**Web document revisions:**

☆ ☆ ☆ ☆ ☆

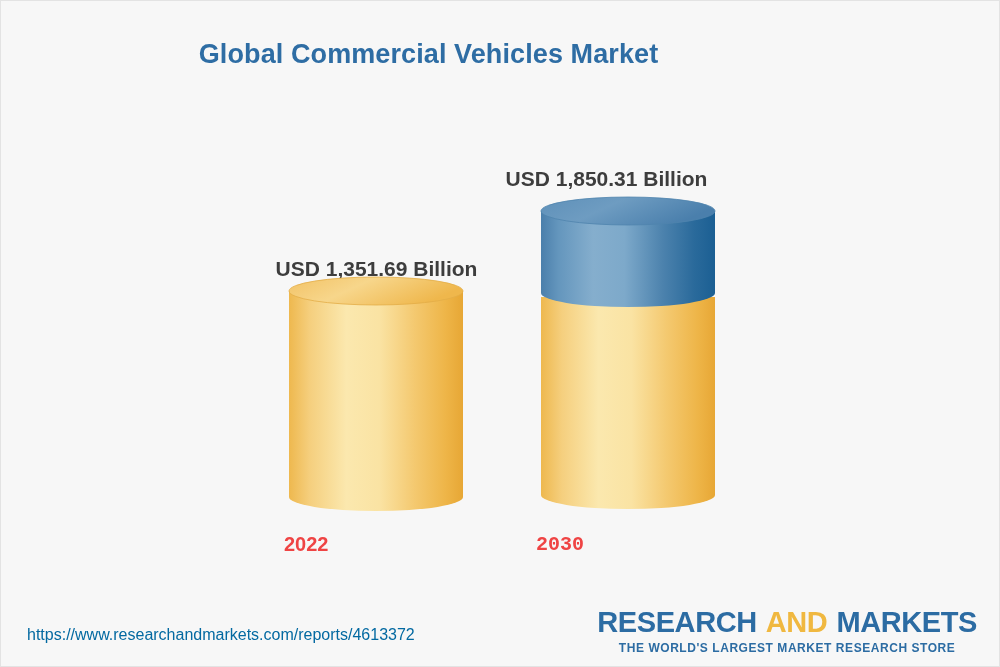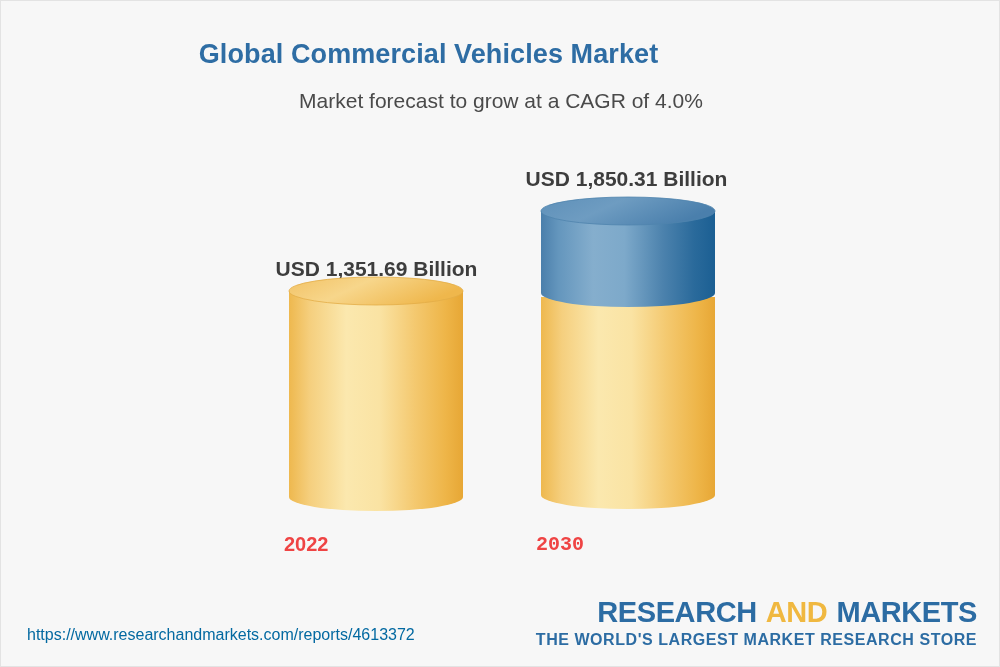--- a/index.html
+++ b/index.html
@@ -83,54 +83,53 @@
     left: 26px;
     bottom: 22px;
     font-size: 16px;
     color: #0369a1;
     white-space: nowrap;
   }
 
   #brand-logo {
     position: absolute;
     right: 22px;
-    bottom: 18px;
-    text-align: right;
+    bottom: 12px;
+    text-align: center;
     line-height: 1;
   }
   #brand-wordmark {
     font-size: 29px;
     font-weight: bold;
     letter-spacing: -0.4px;
     white-space: nowrap;
   }
   .brand-part-blue { color: #2c6ca3; }
   .brand-part-gold { color: #f0b840; }
   #brand-tagline {
     margin-top: 5px;
-    font-size: 16px;
+    font-size: 12px;
     font-weight: bold;
     color: #2c6ca3;
     letter-spacing: 0.55px;
     white-space: nowrap;
   }
 </style>
 </head>
 <body>
 
 <div id="canvas">
 
   <div id="chart-title">Global Commercial Vehicles Market</div>
-  <div id="chart-subtitle">Market forecast to grow at a CAGR of 4.0%</div>
 
   <div id="plot-area">
 
     <div class="value-label" style="left:183px; top:256px; width:385px;">USD 1,351.69 Billion</div>
 
-    <div class="value-label" style="left:433px; top:166px; width:385px;">USD 1,850.31 Billion</div>
+    <div class="value-label" style="left:413px; top:166px; width:385px;">USD 1,850.31 Billion</div>
 
     <svg class="cylinder" style="left:280px; top:272px; width:190px; height:248px;" viewBox="0 0 190 248">
       <defs>
         <linearGradient id="goldBody2022" x1="0" y1="0" x2="1" y2="0">
           <stop offset="0%" stop-color="#eeb84e"></stop>
           <stop offset="12%" stop-color="#f5cf7e"></stop>
           <stop offset="33%" stop-color="#fbe8ae"></stop>
           <stop offset="52%" stop-color="#fae3a3"></stop>
           <stop offset="72%" stop-color="#f4c970"></stop>
           <stop offset="90%" stop-color="#eeb548"></stop>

☆ ☆ ☆ ☆ ☆

**Your assignment:**
A faithful copy of all the data above is required, printed exactly and with no pictures.

**Finished task:**
--- a/index.html
+++ b/index.html
@@ -83,54 +83,53 @@
     left: 26px;
     bottom: 22px;
     font-size: 16px;
     color: #0369a1;
     white-space: nowrap;
   }
 
   #brand-logo {
     position: absolute;
     right: 22px;
-    bottom: 18px;
-    text-align: right;
+    bottom: 12px;
+    text-align: center;
     line-height: 1;
   }
   #brand-wordmark {
     font-size: 29px;
     font-weight: bold;
     letter-spacing: -0.4px;
     white-space: nowrap;
   }
   .brand-part-blue { color: #2c6ca3; }
   .brand-part-gold { color: #f0b840; }
   #brand-tagline {
     margin-top: 5px;
-    font-size: 16px;
+    font-size: 12px;
     font-weight: bold;
     color: #2c6ca3;
     letter-spacing: 0.55px;
     white-space: nowrap;
   }
 </style>
 </head>
 <body>
 
 <div id="canvas">
 
   <div id="chart-title">Global Commercial Vehicles Market</div>
-  <div id="chart-subtitle">Market forecast to grow at a CAGR of 4.0%</div>
 
   <div id="plot-area">
 
     <div class="value-label" style="left:183px; top:256px; width:385px;">USD 1,351.69 Billion</div>
 
-    <div class="value-label" style="left:433px; top:166px; width:385px;">USD 1,850.31 Billion</div>
+    <div class="value-label" style="left:413px; top:166px; width:385px;">USD 1,850.31 Billion</div>
 
     <svg class="cylinder" style="left:280px; top:272px; width:190px; height:248px;" viewBox="0 0 190 248">
       <defs>
         <linearGradient id="goldBody2022" x1="0" y1="0" x2="1" y2="0">
           <stop offset="0%" stop-color="#eeb84e"></stop>
           <stop offset="12%" stop-color="#f5cf7e"></stop>
           <stop offset="33%" stop-color="#fbe8ae"></stop>
           <stop offset="52%" stop-color="#fae3a3"></stop>
           <stop offset="72%" stop-color="#f4c970"></stop>
           <stop offset="90%" stop-color="#eeb548"></stop>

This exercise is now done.